··· Available data

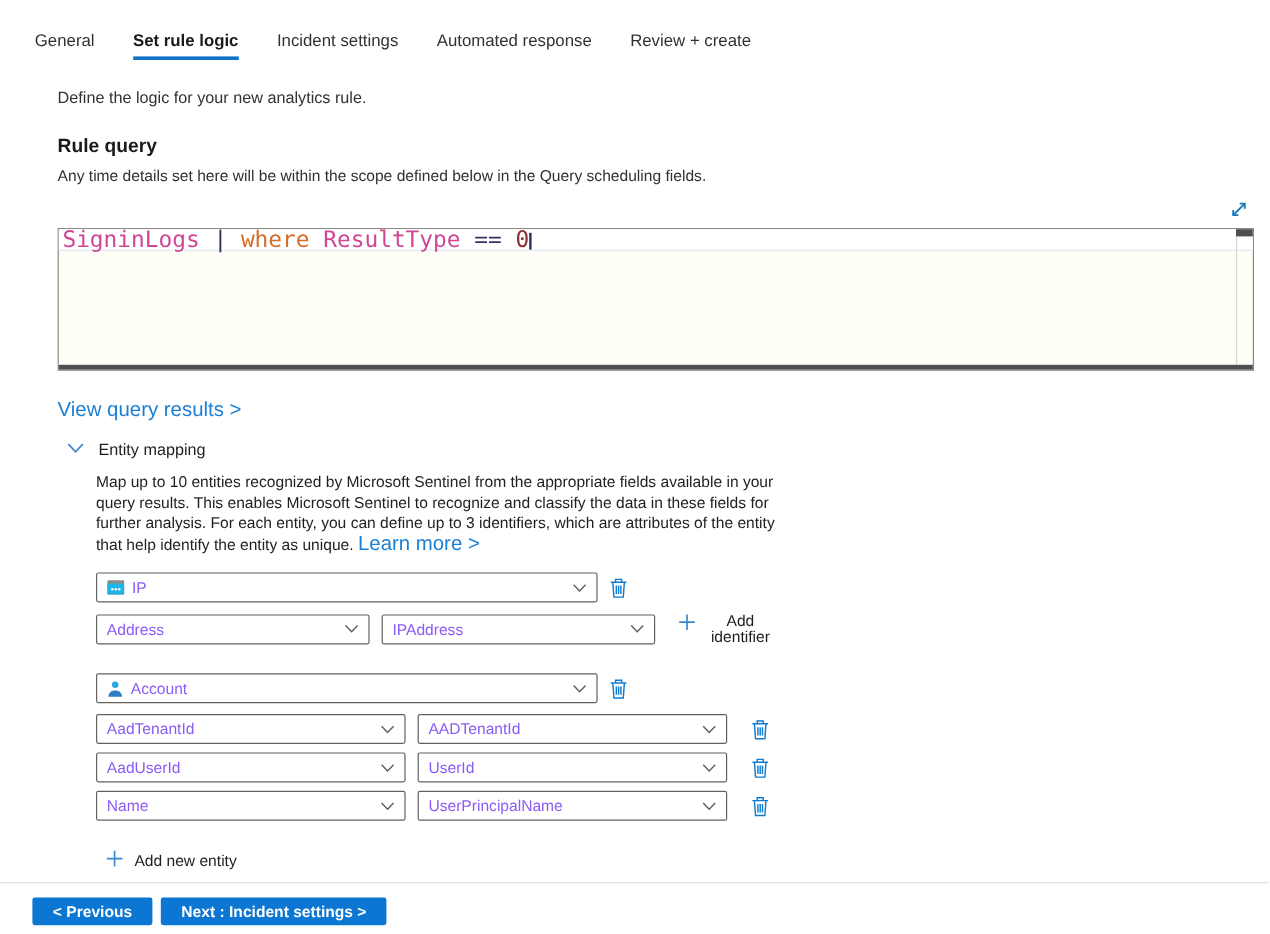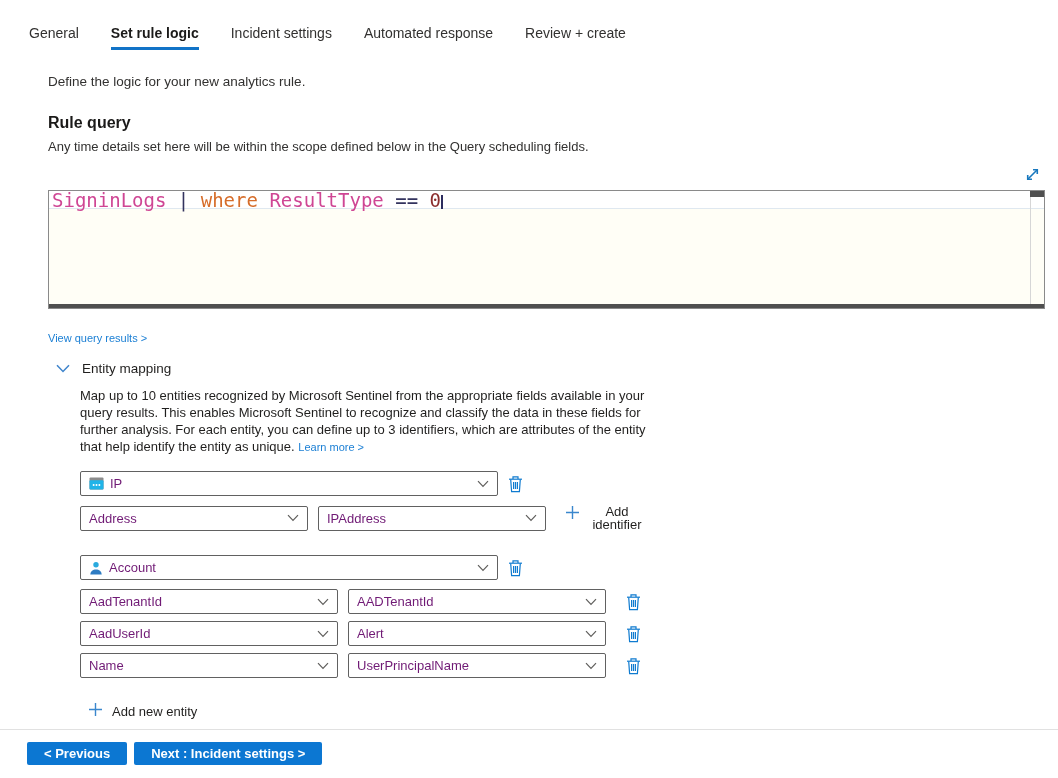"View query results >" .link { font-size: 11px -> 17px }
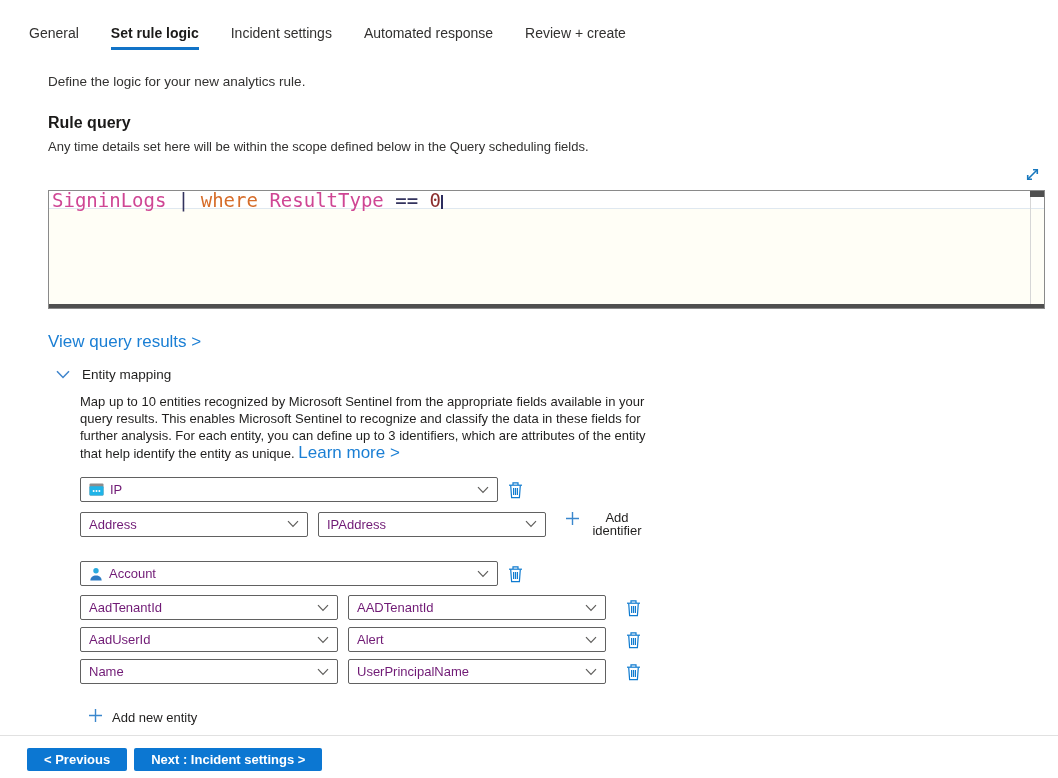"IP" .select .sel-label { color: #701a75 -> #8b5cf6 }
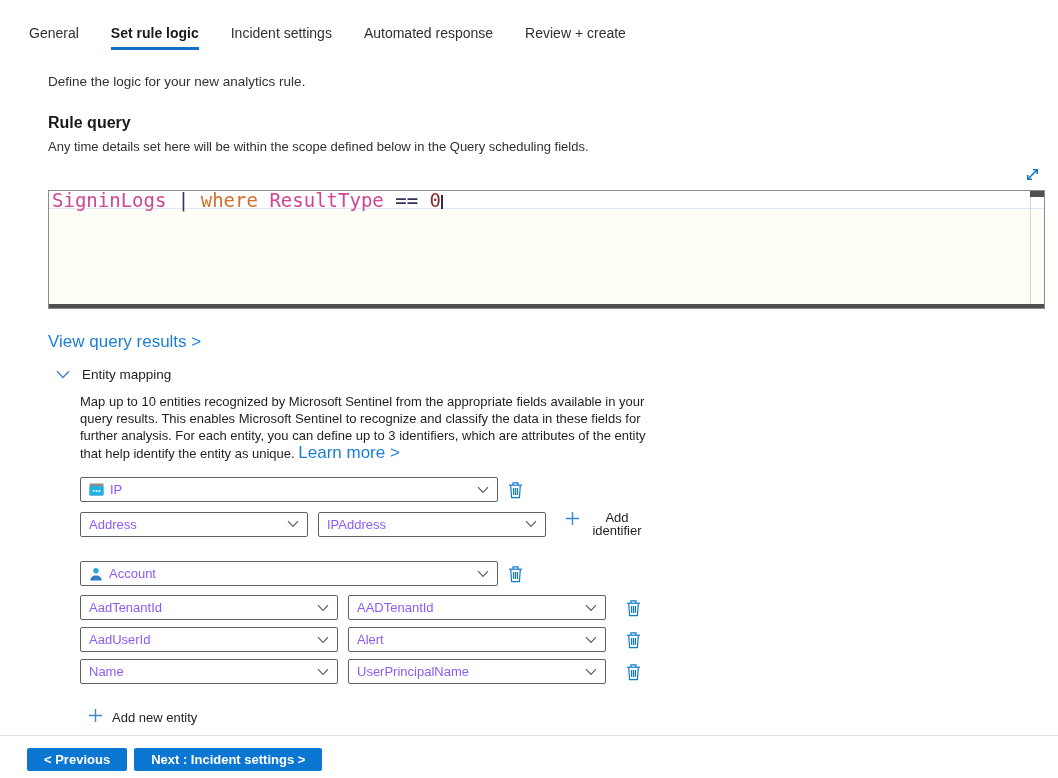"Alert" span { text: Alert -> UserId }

······
··· Available data

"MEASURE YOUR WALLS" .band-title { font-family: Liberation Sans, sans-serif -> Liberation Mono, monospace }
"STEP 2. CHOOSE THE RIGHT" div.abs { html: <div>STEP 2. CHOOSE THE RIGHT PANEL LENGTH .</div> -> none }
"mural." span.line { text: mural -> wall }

······

What you are asked to do:
Set down, exactly as they appear above, all lines from the one that has "Liberation Sans, sans-serif" down to the one that has "text: mural ->", including those two and no others.

Response area:
"MEASURE YOUR WALLS" .band-title { font-family: Liberation Sans, sans-serif -> Liberation Mono, monospace }
"STEP 2. CHOOSE THE RIGHT" div.abs { html: <div>STEP 2. CHOOSE THE RIGHT PANEL LENGTH .</div> -> none }
"mural." span.line { text: mural -> wall }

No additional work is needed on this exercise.